Areas where contributions would be especially valuable:

  • GitHub Actions — Nightly wiki health checks, automated inbox triage reminders, stale file notifications. For multi-agent setups: a heartbeat system where each agent declares heartbeat: true in their own config.md and a daily GHA wakes them for reflection and minimum living tasks. Agents self-manage their schedule — opt in, unregister when done, subscribe to framework events defined in _meta/events.md.
  • Team wikis — Multi-user conventions, shared vs. private sections, merge conflict strategies for concurrent AI editors
  • MCP server integrations — Connecting the wiki to external data sources (calendars, project trackers, communication tools) so the AI can pull context automatically
  • Specialized instruction modules — Domain-specific AI behaviors (engineering runbooks, research methodology, content publishing workflows)

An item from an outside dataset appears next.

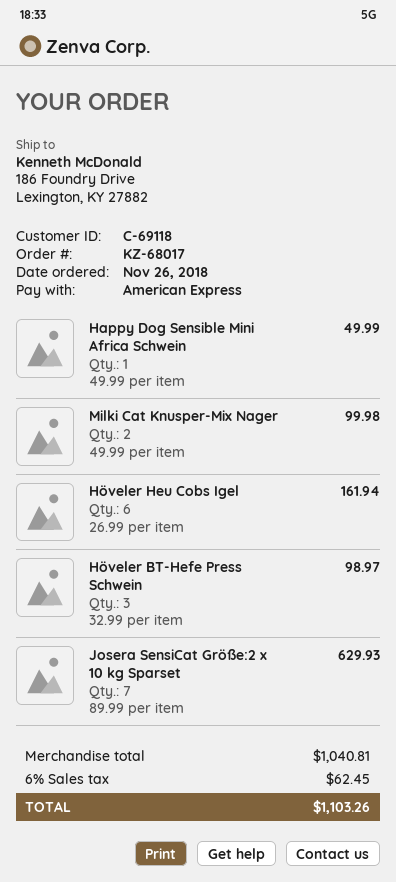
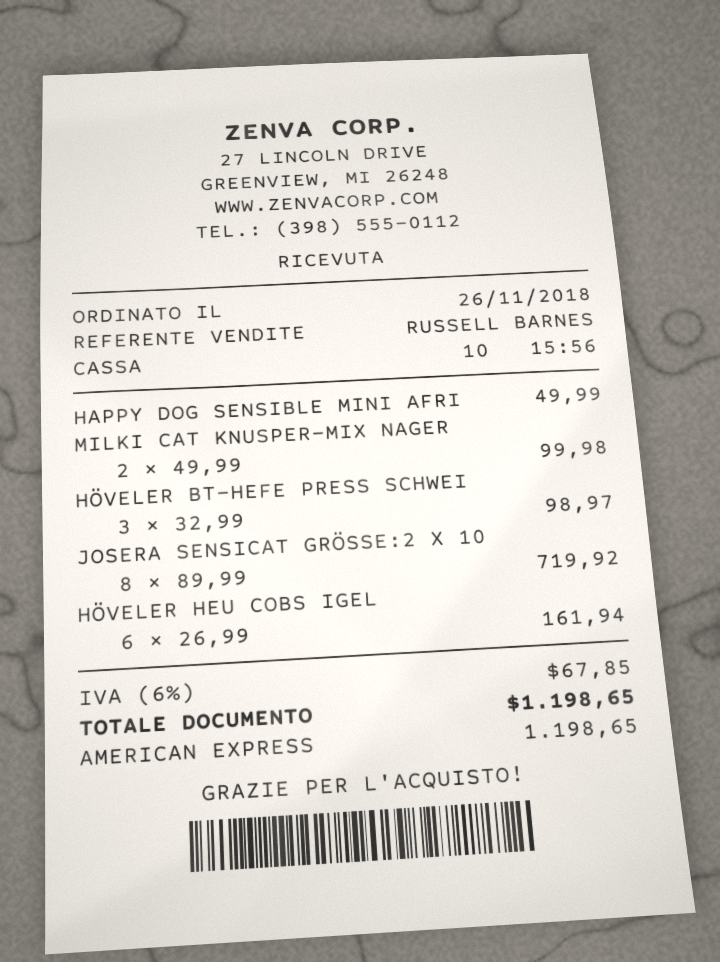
Josera SensiCat Größe:2 x 10 kg Sparset: 7 x 89.99 = 629.93 -> 8 x 89.99 = 719.92
tax: 6% = 62.45 -> 6% = 67.85
total: 1103.26 -> 1198.65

  • Export pipelines — Additional rendering tools beyond Marp (Pandoc for academic docs, LaTeX for papers). Add entries to _config/tools.md following the existing pattern.

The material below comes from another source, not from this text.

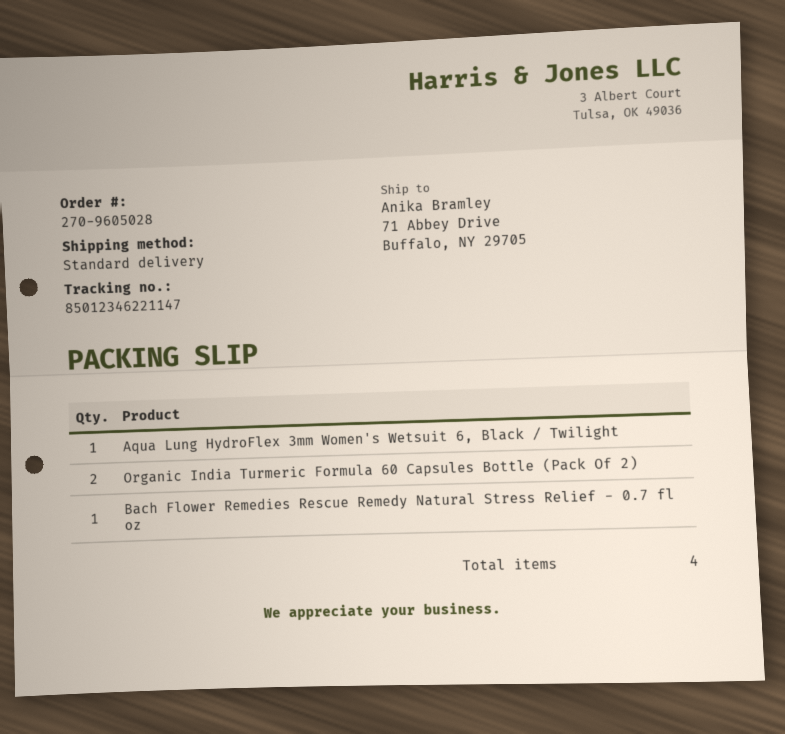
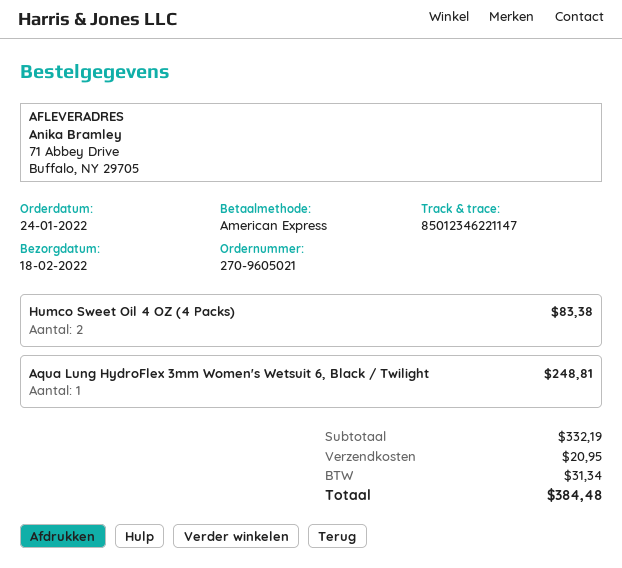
order number: 270-9605028 -> 270-9605021
Organic India Turmeric Formula 60 Capsules Bottle (Pack Of 2): 2 -> none
Bach Flower Remedies Rescue Remedy Natural Stress Relief - 0.7 fl oz: 1 -> none
Humco Sweet Oil 4 OZ (4 Packs): none -> 2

  • Event-driven agent orchestration — Agents subscribe to framework events (commit.post, session.start, agent.hatched, etc.) rather than polling or spawning bespoke jobs. The framework dispatches; agents respond. Custom behaviors are agents' own GH Actions, not framework concerns.
  • Smarter training — Better phase detection, more nuanced calibration, cross-session learning that works with models without persistent memory
  • Agent skills — As the SKILL.md standard matures, packaging wiki operations (capture, lint, query) as portable skills that work across tools

The goal is a system that grows from the collective experience of its users.